Principaux figurants :
- Charlton Heston (Alan Murdock)
- Karen Black (Nancy Pryor)
- George Kennedy (Joe Patroni)
- Efrem Zimbalist Jr. (Commandant Stacy)
- Susan Clark (Helen Patroni)
Pays : Etats-Unis
Durée : 1h47
Second volet de cette tétralogie, incontestablement mieux réussi, tant au niveau des prises et des cascades que du décor et du suspense. Il faut dire que l'avion est cette fois-ci plus grand, plus impressionnant et, surtout, sans pilote, ce qui vient renforcer un sentiment de profonde insécurité.
Etrangement, si le début du film ressemble à "Airport" en ce sens qu'on fait connaissance en première partie avec les passagers et membres d'équipage du vol, c'est franchement moins ennuyant car un, on se balade dans les différents coins de l'avion (un peu de pub fait exprès à l'époque par nos amis américains, le 747 alors à la recherche d'un succès commercial ?) et deux, on suit en parallèle les deux avions se rapprocher dangereusement.

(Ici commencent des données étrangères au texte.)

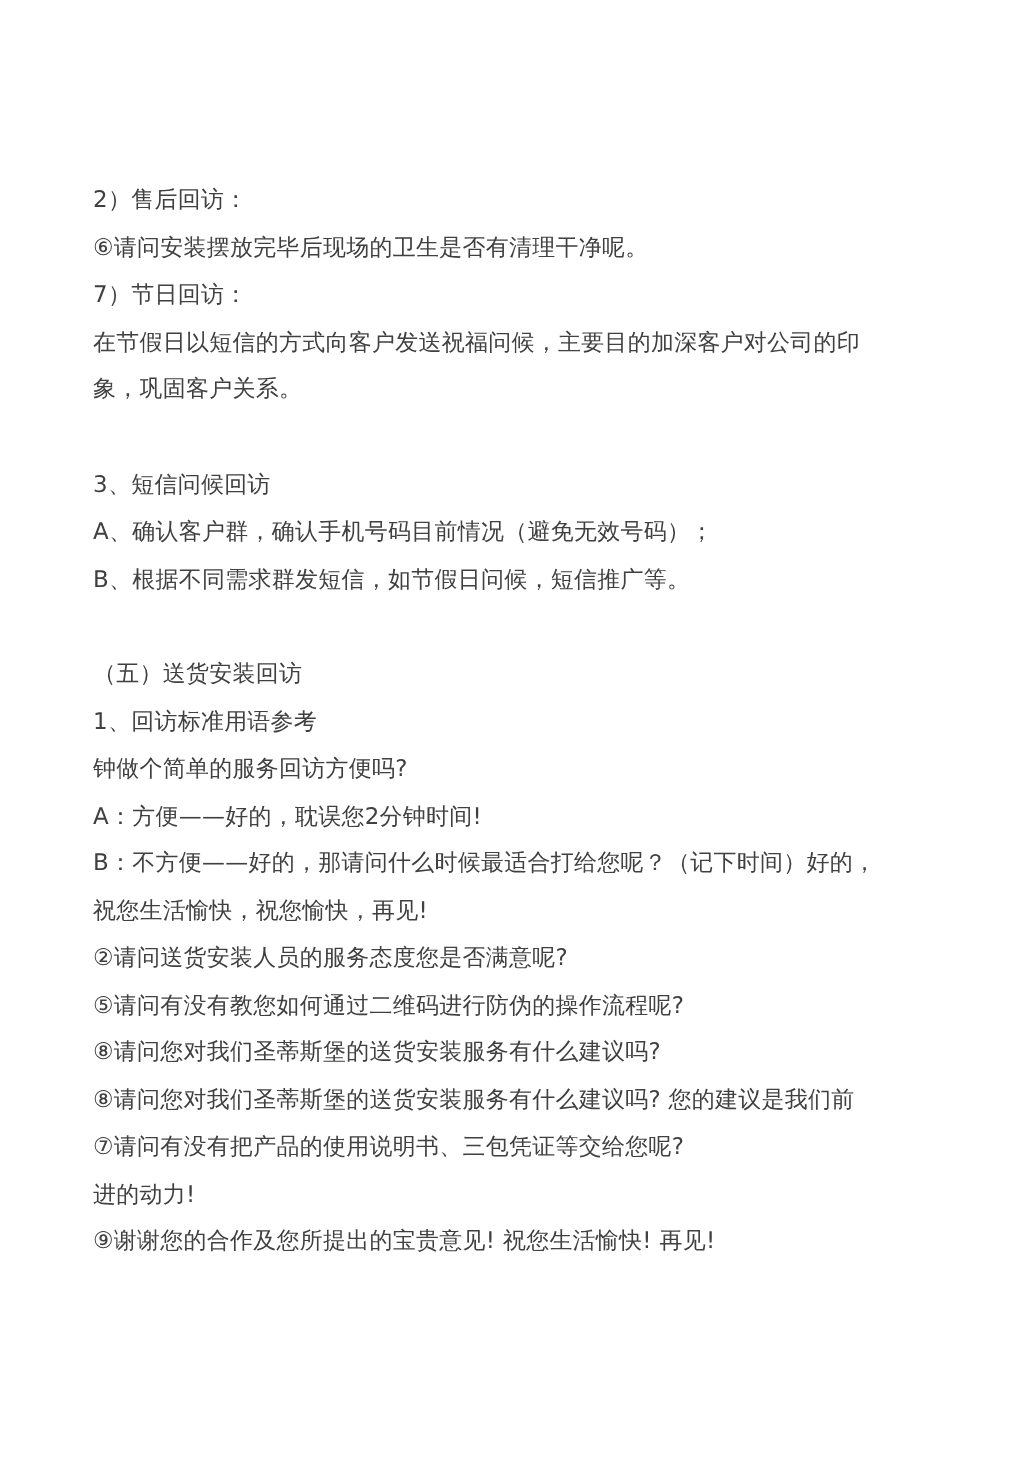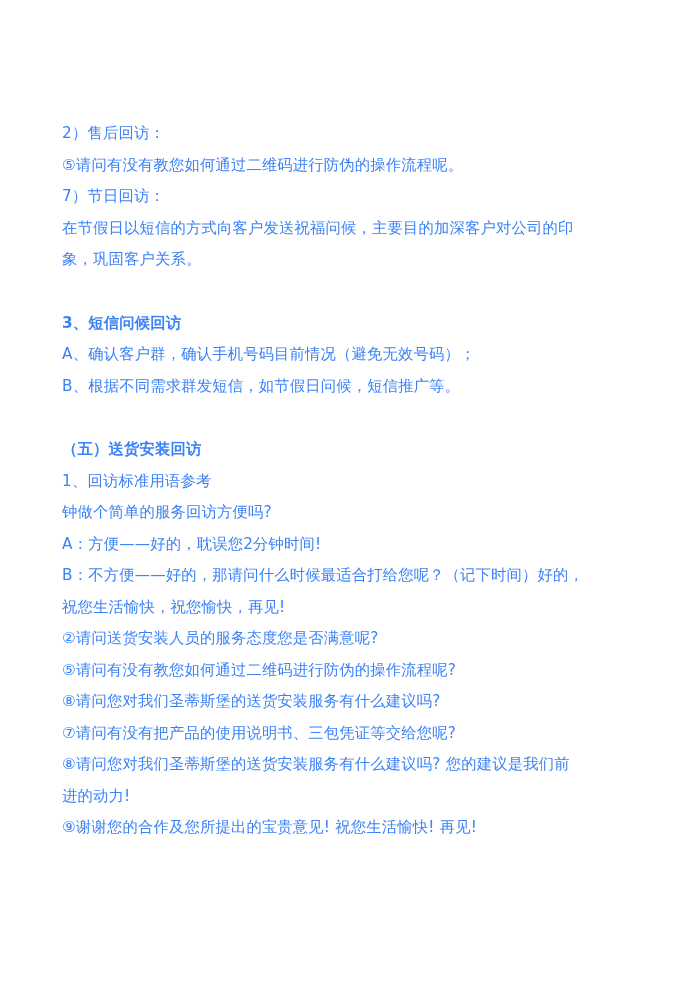--- a/index.html
+++ b/index.html
@@ -25,7 +25,7 @@
     font-size: 15.3px;
     line-height: 31.5px;
     letter-spacing: 0.2px;
-    color: #3b82f6;
+    color: #404040;
   }
   .line {
     white-space: pre-wrap;

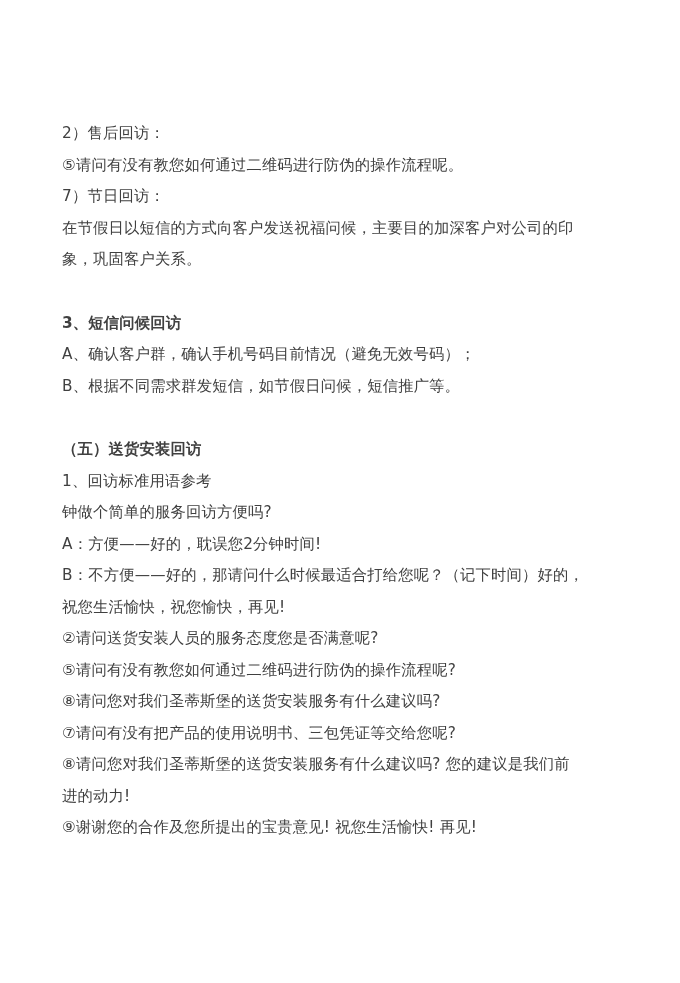--- a/index.html
+++ b/index.html
@@ -49,7 +49,7 @@
 
     <div class="block">
       <div class="line">2）售后回访：</div>
-      <div class="line">⑤请问有没有教您如何通过二维码进行防伪的操作流程呢。</div>
+      <div class="line">⑥请问安装摆放完毕后现场的卫生是否有清理干净呢。</div>
       <div class="line">7）节日回访：</div>
       <div class="line">在节假日以短信的方式向客户发送祝福问候，主要目的加深客户对公司的印</div>
       <div class="line">象，巩固客户关系。</div>

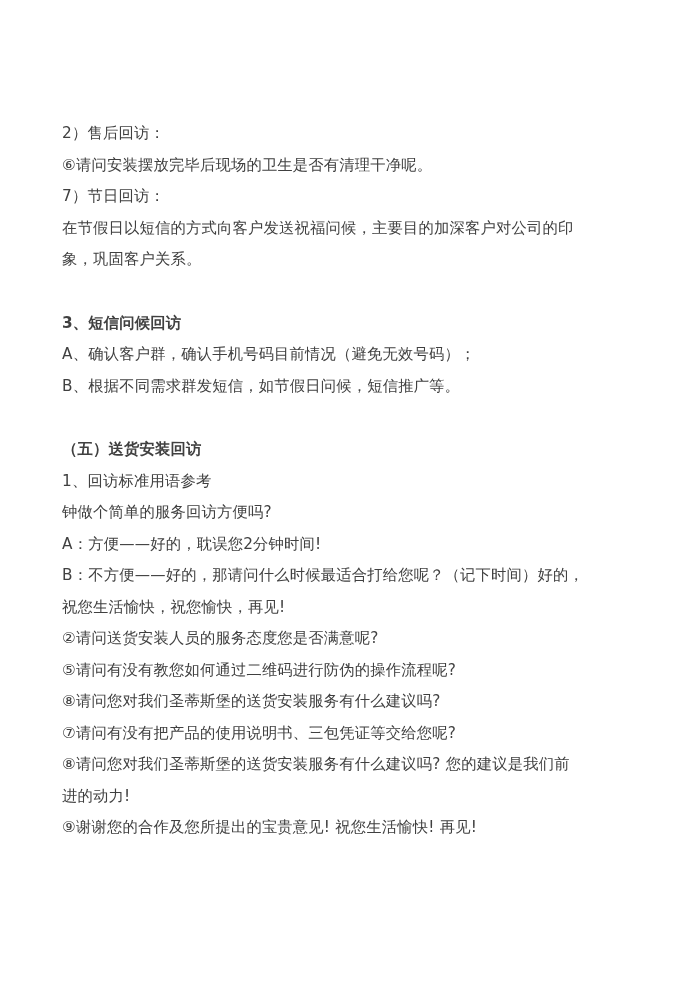--- a/index.html
+++ b/index.html
@@ -38,7 +38,7 @@
     height: 32px;
   }
   .bold {
-    font-weight: 700;
+    font-weight: 400;
   }
 </style>
 </head>

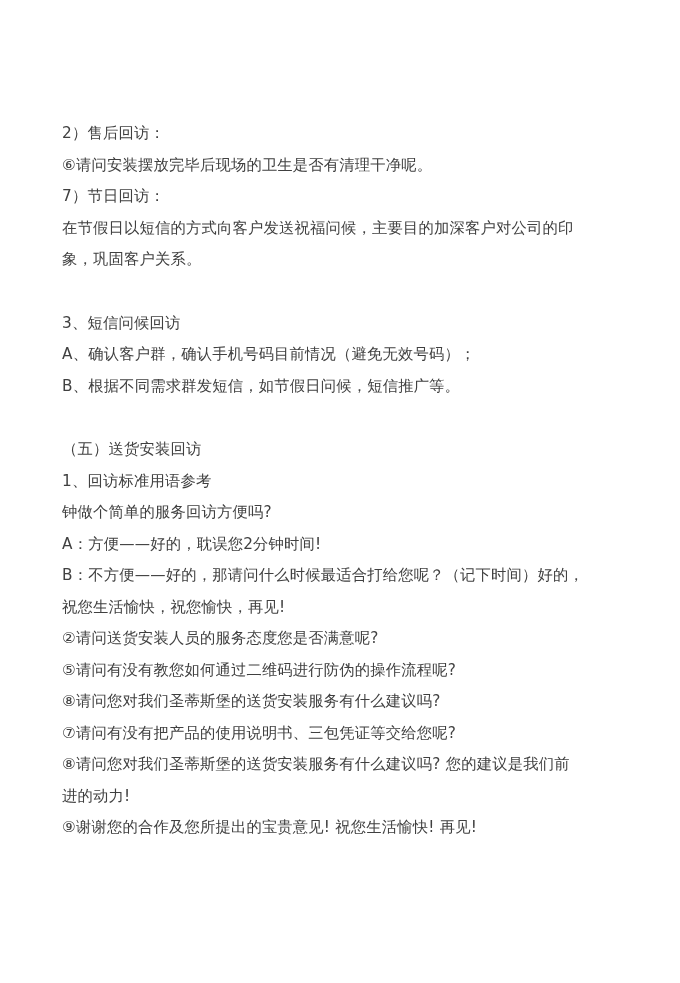--- a/index.html
+++ b/index.html
@@ -75,8 +75,8 @@
       <div class="line">②请问送货安装人员的服务态度您是否满意呢?</div>
       <div class="line">⑤请问有没有教您如何通过二维码进行防伪的操作流程呢?</div>
       <div class="line">⑧请问您对我们圣蒂斯堡的送货安装服务有什么建议吗?</div>
+      <div class="line">⑧请问您对我们圣蒂斯堡的送货安装服务有什么建议吗? 您的建议是我们前</div>
       <div class="line">⑦请问有没有把产品的使用说明书、三包凭证等交给您呢?</div>
-      <div class="line">⑧请问您对我们圣蒂斯堡的送货安装服务有什么建议吗? 您的建议是我们前</div>
       <div class="line">进的动力!</div>
       <div class="line">⑨谢谢您的合作及您所提出的宝贵意见! 祝您生活愉快! 再见!</div>
     </div>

La scène de la collision est correcte, les dégats engendrés crédibles. La palme revient néanmoins à l'interprétation remarquable de Karen Black dans son rôle d'hôtesse de l'air paniquée, mais résolue à prendre les commandes pour poser le gros bébé. Plus rigolo, la scène des passagers hurlant de terreur après l'impact. On imagine trop comment ça a du se passer sur le tournage. Jack Smight : "Alors à trois, vous criez tous très fort et faîtes semblant de n'avoir rien compris !"

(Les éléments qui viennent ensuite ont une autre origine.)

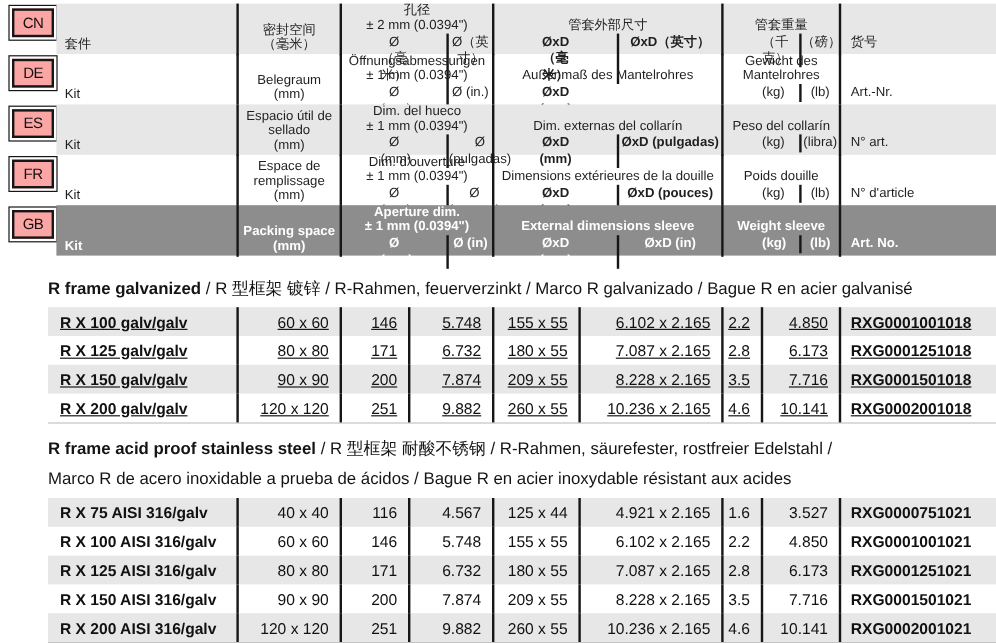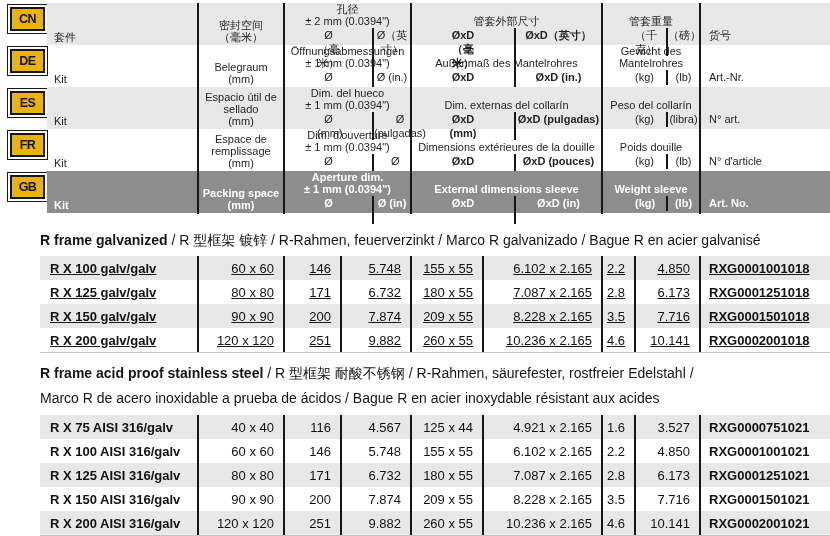--- a/index.html
+++ b/index.html
@@ -17,8 +17,8 @@
   .badge {
     display: inline-block; margin: 4px 0 0 10px;
     width: 31px; height: 20px; line-height: 20px; text-align: center;
-    font-size: 12.5px; font-weight: bold; letter-spacing: -0.5px;
-    background: #eab308; color: #111;
+    font-size: 12.5px; font-weight: normal; letter-spacing: -0.5px;
+    background: #fca5a5; color: #111;
     border: 2px solid #161616;
     box-shadow: 0 0 0 2px #fff, 0 0 0 3px #161616;
   }

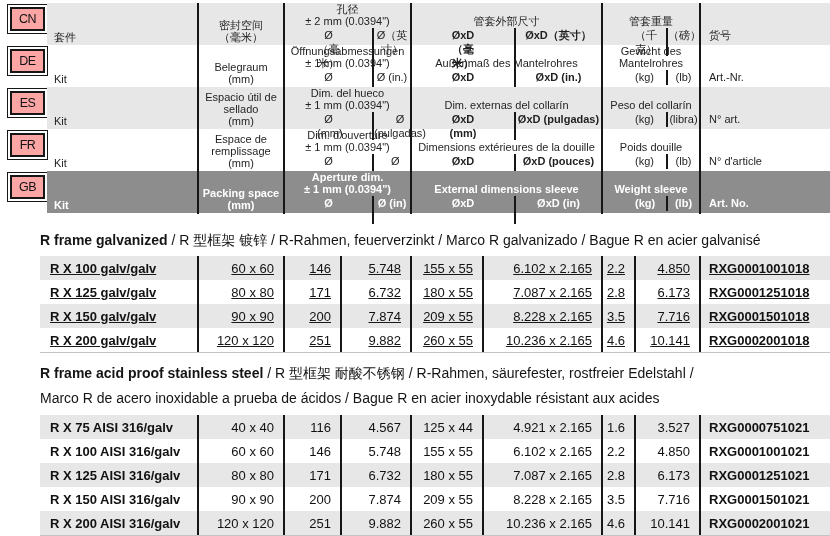--- a/index.html
+++ b/index.html
@@ -145,7 +145,6 @@
             <span class="hlabel">Außenmaß des Mantelrohres</span>
             <div class="sub sub-ext">
               <span>ØxD (mm)</span>
-              <span>ØxD (in.)</span>
             </div>
           </div>
           <div class="hc group bl">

La scène du parachutage d'un pilote par hélicoptère tient assez bien la route pour
l'époque (s'il est possible qu'un hélicoptère arrive à courser un 747 bien sûr). Mais là aussi, les félicitations à Karen Black qui va chercher au fond de ses entrailles le hurlement le plus strident jamais poussé dans l'histoire du cinéma. Enfin l'atterrissage est plus long que dans "Airport" et du coup plus excitant. Allez, On détache sa ceinture avec soulagement.